In a word, do not forget and stop learning, because we are engaged in technology. ^_^

。。。 Feel not into the subject will run off, first don't say, write today's content.

/////////////////////////////////////////////////////////////////////////////////////////////////////////////// ////

When your device is idle, it will first darken the screen, then turn off the mask (that is, the black screen, you have to press the power key and so on to re-charge it), will eventually turn off the phone's CPU, the purpose is to prevent the device's battery quickly exhausted, but many times, your program may request some unusual behavior, Need to keep your phone "running", not black screen.

1. Programs such as games or video classes will want to keep the screen lit.

2. Other programs may not require a screen to be lit, but they still need to keep the CPU working for them until an urgent task is completed.

This lesson describes how to keep the device awake when needed without draining the battery.

Course:

1. Keep the device awake

Learn how to keep your screen or CPU awake and minimize the impact on battery life.
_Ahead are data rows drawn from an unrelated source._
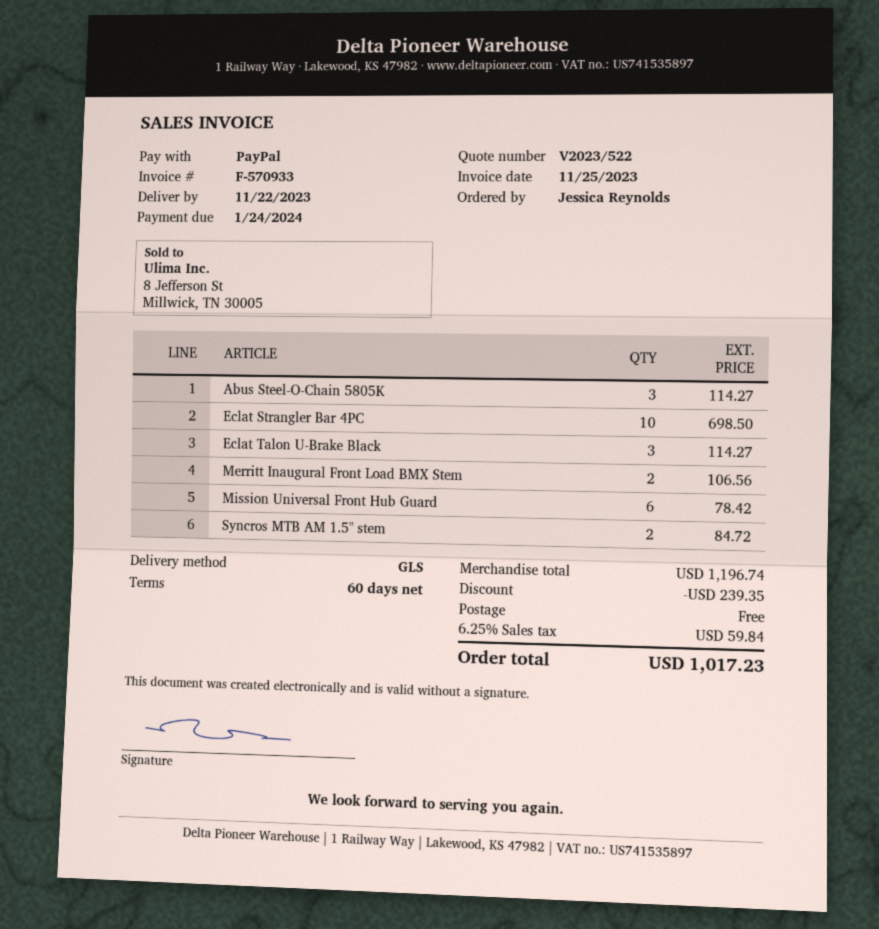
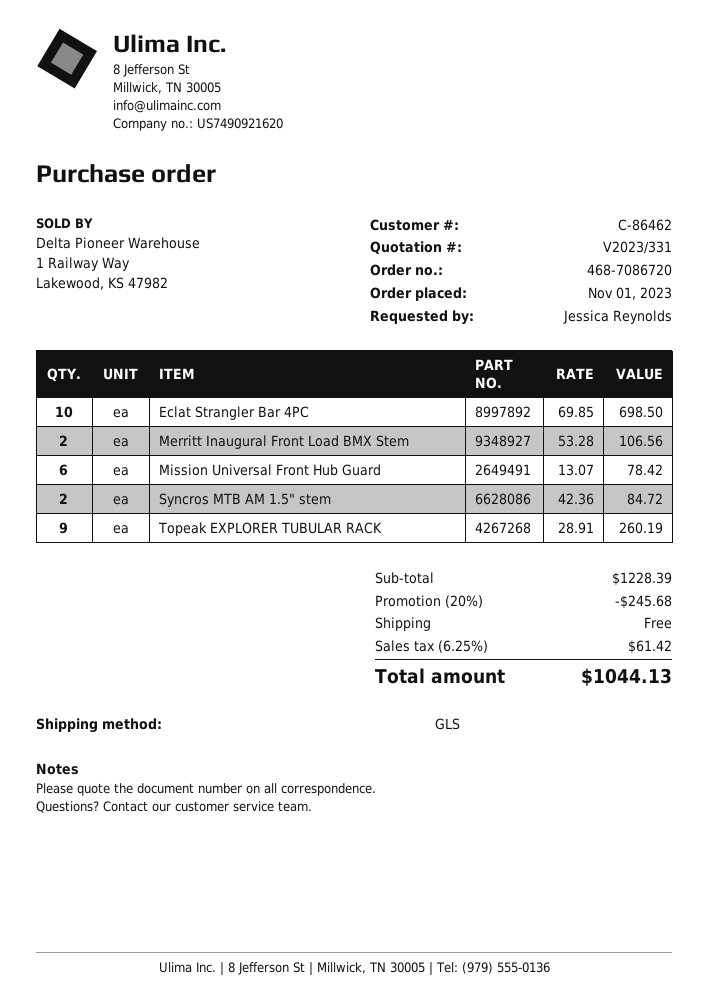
quote number: V2023/522 -> V2023/331
Abus Steel-O-Chain 5805K: 3 for 114.27 -> none
Eclat Talon U-Brake Black: 3 for 114.27 -> none
Topeak EXPLORER TUBULAR RACK: none -> 9 for 260.19
subtotal: 1196.74 -> 1228.39
discount: 239.35 -> 245.68
tax: 6.25% = 59.84 -> 6.25% = 61.42
total: 1017.23 -> 1044.13

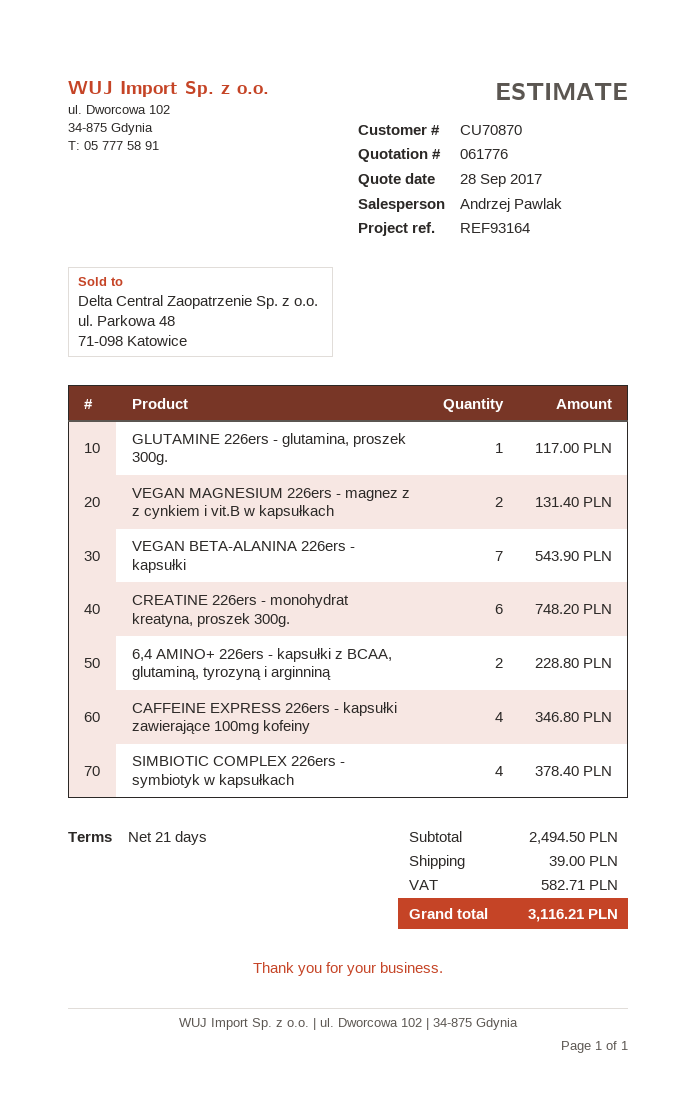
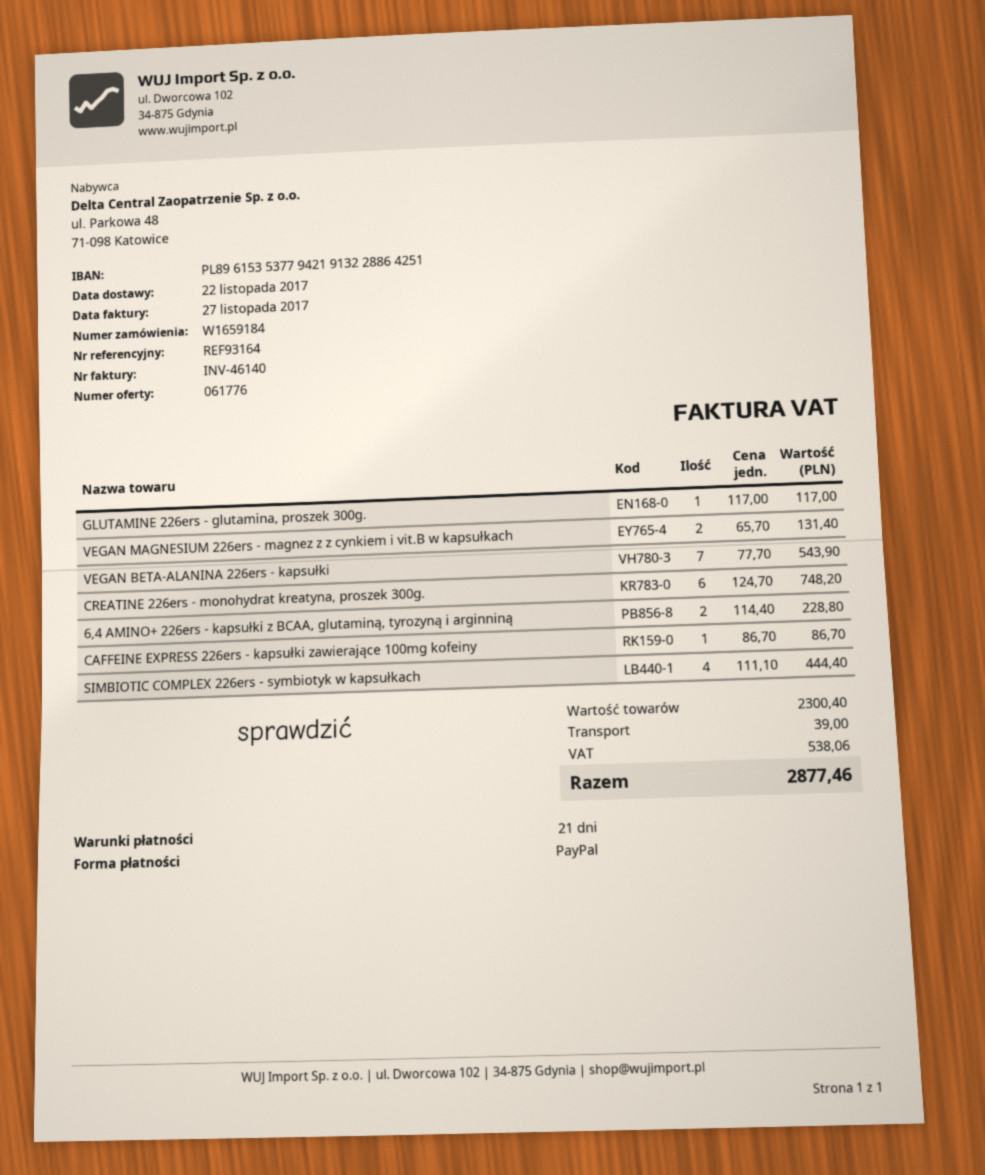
CAFFEINE EXPRESS 226ers - kapsułki zawierające 100mg kofeiny: 4 for 346.80 -> 1 for 86.70
SIMBIOTIC COMPLEX 226ers - symbiotyk w kapsułkach: 4 for 378.40 -> 4 for 444.40
subtotal: 2494.50 -> 2300.40
tax: 582.71 -> 538.06
total: 3116.21 -> 2877.46

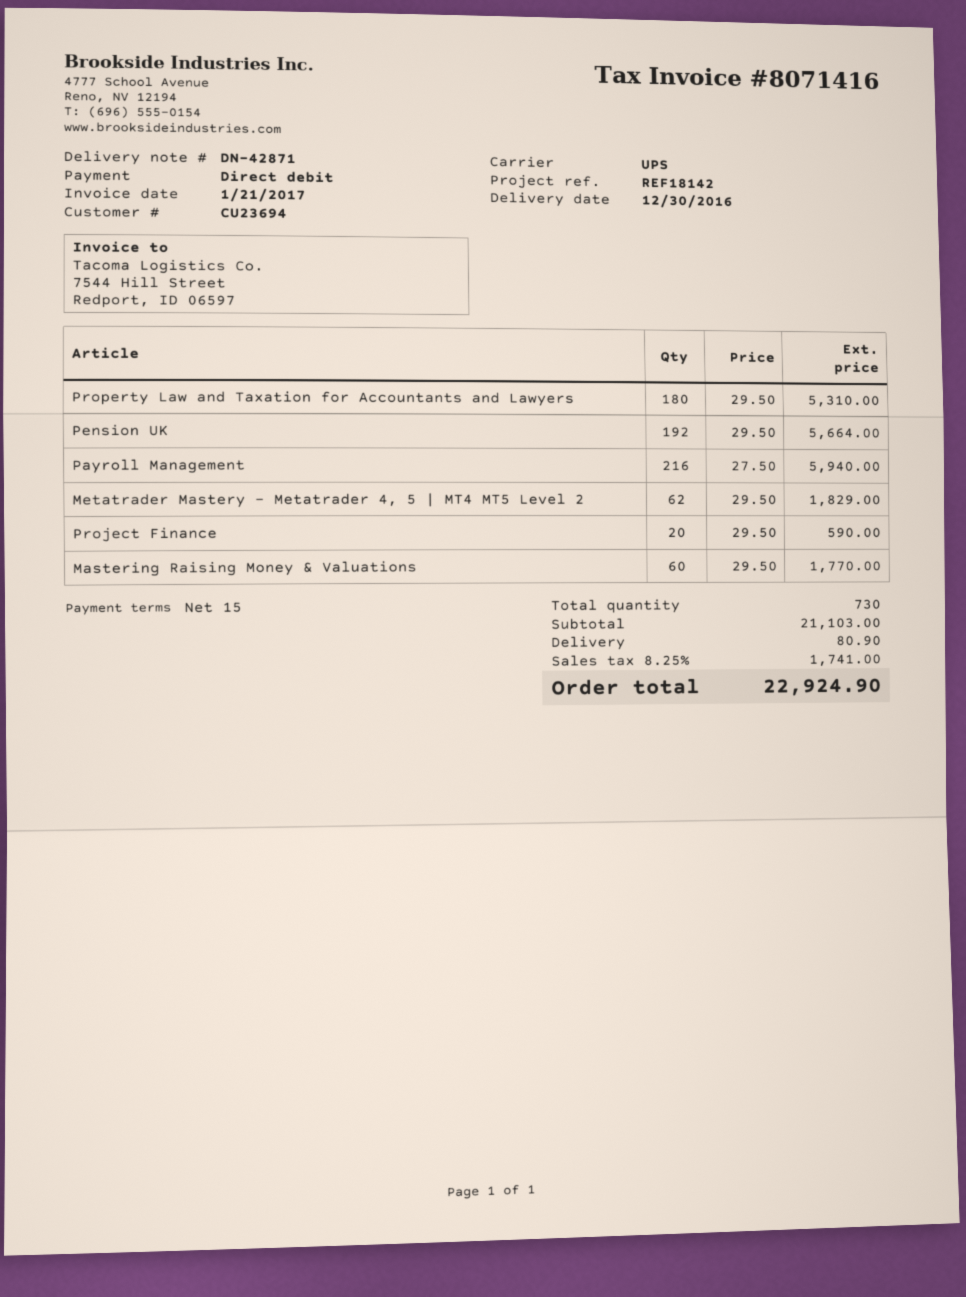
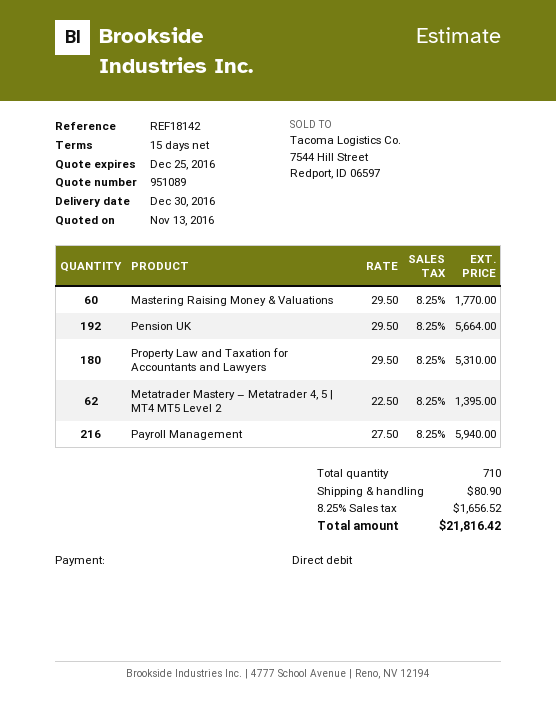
Metatrader Mastery – Metatrader 4, 5 | MT4 MT5 Level 2: 62 x 29.50 = 1829.00 -> 62 x 22.50 = 1395.00
Project Finance: 20 x 29.50 = 590.00 -> none
total quantity: 730 -> 710
tax: 8.25% = 1741.00 -> 8.25% = 1656.52
total: 22924.90 -> 21816.42

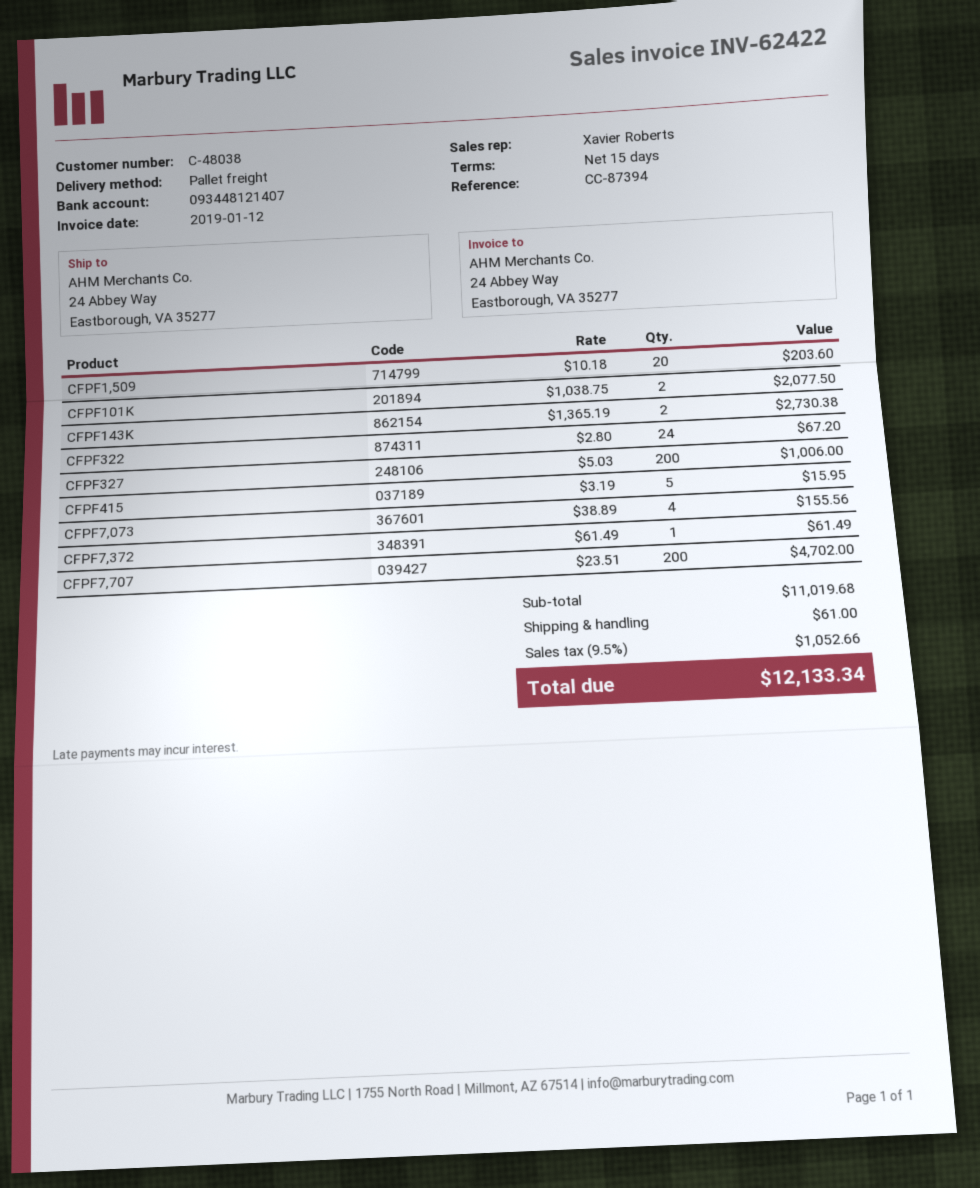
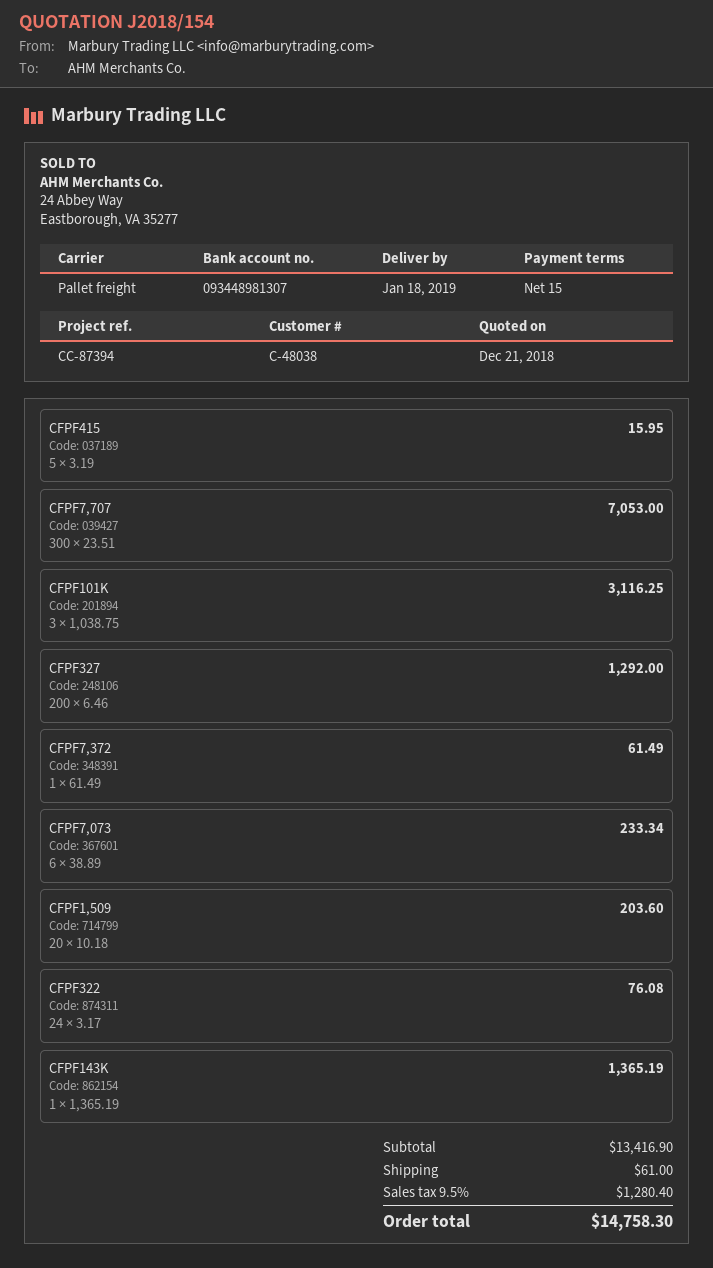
bank account: 093448121407 -> 093448981307
CFPF101K: 2 x 1038.75 = 2077.50 -> 3 x 1038.75 = 3116.25
CFPF143K: 2 x 1365.19 = 2730.38 -> 1 x 1365.19 = 1365.19
CFPF322: 24 x 2.80 = 67.20 -> 24 x 3.17 = 76.08
CFPF327: 200 x 5.03 = 1006.00 -> 200 x 6.46 = 1292.00
CFPF7,073: 4 x 38.89 = 155.56 -> 6 x 38.89 = 233.34
CFPF7,707: 200 x 23.51 = 4702.00 -> 300 x 23.51 = 7053.00
subtotal: 11019.68 -> 13416.90
tax: 9.5% = 1052.66 -> 9.5% = 1280.40
total: 12133.34 -> 14758.30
2. Perform repetitive alarms (reminders)

Learn how to use duplicate reminders to perform operations that are outside the application life cycle, even if the program is not running or the device is dormant.

1. Keep the unit awake (keeping the device awake)

To avoid draining the battery, the Android device makes itself quickly idle and in a state of sleep. However, there will be scenarios that require the program to wake the screen or CPU, and then maintain that state until certain tasks are completed.

The method you use should be based on the needs of your own program, however, the general rule of thumb is that you should use the lightest possible method to minimize your program consumption system resources, and the next section describes how to handle the situation where your device's default sleep behavior is related to your program's needs ( That is, the need to keep the screen awake and require the CPU to work for you) is incompatible.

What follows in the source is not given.